(Collected data)
_ _ _ _ _ _ _

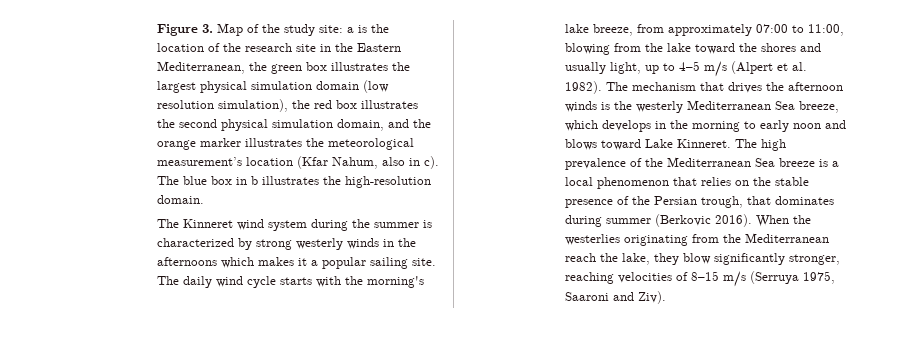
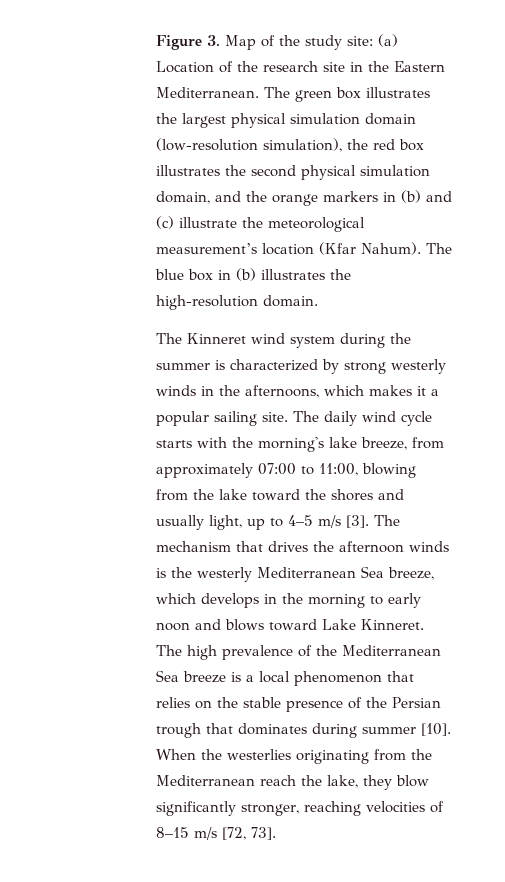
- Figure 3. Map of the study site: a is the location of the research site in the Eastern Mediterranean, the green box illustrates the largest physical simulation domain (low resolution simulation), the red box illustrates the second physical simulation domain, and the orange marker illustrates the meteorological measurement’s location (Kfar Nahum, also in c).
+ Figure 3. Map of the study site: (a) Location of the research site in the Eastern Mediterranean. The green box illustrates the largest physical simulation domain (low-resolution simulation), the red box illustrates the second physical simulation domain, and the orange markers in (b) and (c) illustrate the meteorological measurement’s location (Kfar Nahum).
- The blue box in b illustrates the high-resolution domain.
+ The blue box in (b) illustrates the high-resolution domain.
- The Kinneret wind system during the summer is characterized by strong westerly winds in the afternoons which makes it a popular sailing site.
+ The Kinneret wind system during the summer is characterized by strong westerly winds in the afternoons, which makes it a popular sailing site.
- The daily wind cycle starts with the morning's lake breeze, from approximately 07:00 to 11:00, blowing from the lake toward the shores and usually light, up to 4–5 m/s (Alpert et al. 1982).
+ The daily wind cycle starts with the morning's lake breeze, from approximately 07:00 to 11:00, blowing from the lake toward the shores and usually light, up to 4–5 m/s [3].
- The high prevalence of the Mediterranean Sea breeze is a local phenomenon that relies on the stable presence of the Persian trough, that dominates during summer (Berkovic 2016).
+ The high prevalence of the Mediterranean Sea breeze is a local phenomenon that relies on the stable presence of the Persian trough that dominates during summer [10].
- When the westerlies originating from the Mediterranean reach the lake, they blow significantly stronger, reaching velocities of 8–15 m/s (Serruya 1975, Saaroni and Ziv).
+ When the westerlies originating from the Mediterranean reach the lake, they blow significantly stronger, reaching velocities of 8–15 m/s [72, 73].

_ _ _ _ _ _ _

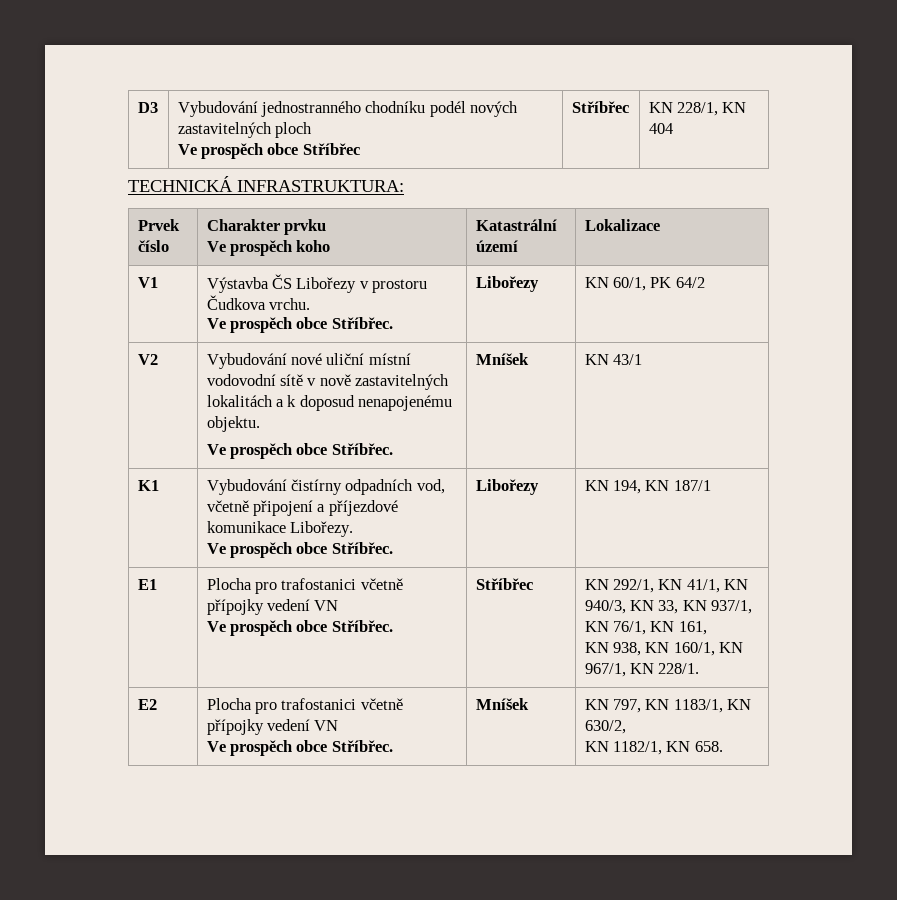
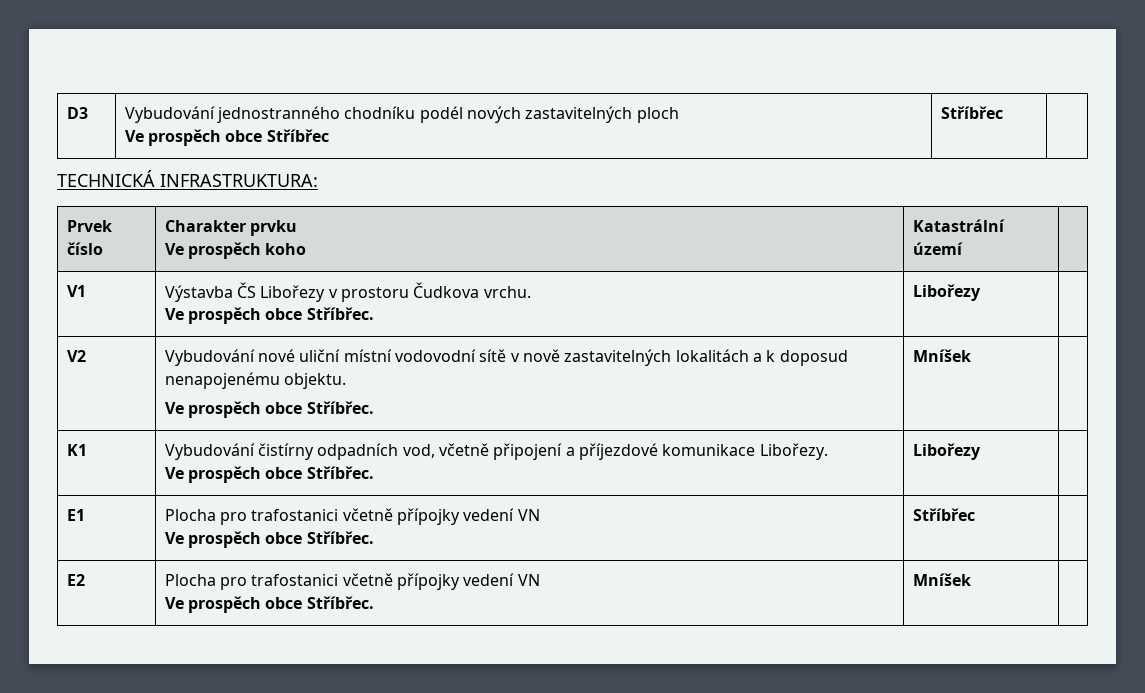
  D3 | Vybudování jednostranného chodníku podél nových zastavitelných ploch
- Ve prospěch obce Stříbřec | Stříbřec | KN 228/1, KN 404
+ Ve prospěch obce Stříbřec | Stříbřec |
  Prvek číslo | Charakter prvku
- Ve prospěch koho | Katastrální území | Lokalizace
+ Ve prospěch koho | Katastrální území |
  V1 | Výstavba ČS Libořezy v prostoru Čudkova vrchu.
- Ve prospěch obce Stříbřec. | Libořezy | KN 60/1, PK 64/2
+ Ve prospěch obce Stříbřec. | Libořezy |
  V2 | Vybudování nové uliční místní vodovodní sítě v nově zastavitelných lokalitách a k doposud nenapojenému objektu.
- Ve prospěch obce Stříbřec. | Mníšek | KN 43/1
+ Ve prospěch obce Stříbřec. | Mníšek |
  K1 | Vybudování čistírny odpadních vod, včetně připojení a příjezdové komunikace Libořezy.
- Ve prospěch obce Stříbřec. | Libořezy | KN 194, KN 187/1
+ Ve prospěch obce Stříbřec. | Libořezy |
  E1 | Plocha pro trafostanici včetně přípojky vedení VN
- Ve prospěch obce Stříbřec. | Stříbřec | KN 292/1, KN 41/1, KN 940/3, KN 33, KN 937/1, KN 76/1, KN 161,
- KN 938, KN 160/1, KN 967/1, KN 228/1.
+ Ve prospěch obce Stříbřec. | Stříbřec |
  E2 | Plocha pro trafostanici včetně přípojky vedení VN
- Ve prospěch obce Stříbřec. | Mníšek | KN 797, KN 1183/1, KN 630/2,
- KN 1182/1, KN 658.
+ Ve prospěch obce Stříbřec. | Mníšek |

_ _ _ _ _ _ _

* _EXERCISE AIM_
Please reproduce the lines from the line with "- The daily" to the line with "m/s [72, 73].", both ends included, exactly as they appear above.

* _SOLUTION_
- The daily wind cycle starts with the morning's lake breeze, from approximately 07:00 to 11:00, blowing from the lake toward the shores and usually light, up to 4–5 m/s (Alpert et al. 1982).
+ The daily wind cycle starts with the morning's lake breeze, from approximately 07:00 to 11:00, blowing from the lake toward the shores and usually light, up to 4–5 m/s [3].
- The high prevalence of the Mediterranean Sea breeze is a local phenomenon that relies on the stable presence of the Persian trough, that dominates during summer (Berkovic 2016).
+ The high prevalence of the Mediterranean Sea breeze is a local phenomenon that relies on the stable presence of the Persian trough that dominates during summer [10].
- When the westerlies originating from the Mediterranean reach the lake, they blow significantly stronger, reaching velocities of 8–15 m/s (Serruya 1975, Saaroni and Ziv).
+ When the westerlies originating from the Mediterranean reach the lake, they blow significantly stronger, reaching velocities of 8–15 m/s [72, 73].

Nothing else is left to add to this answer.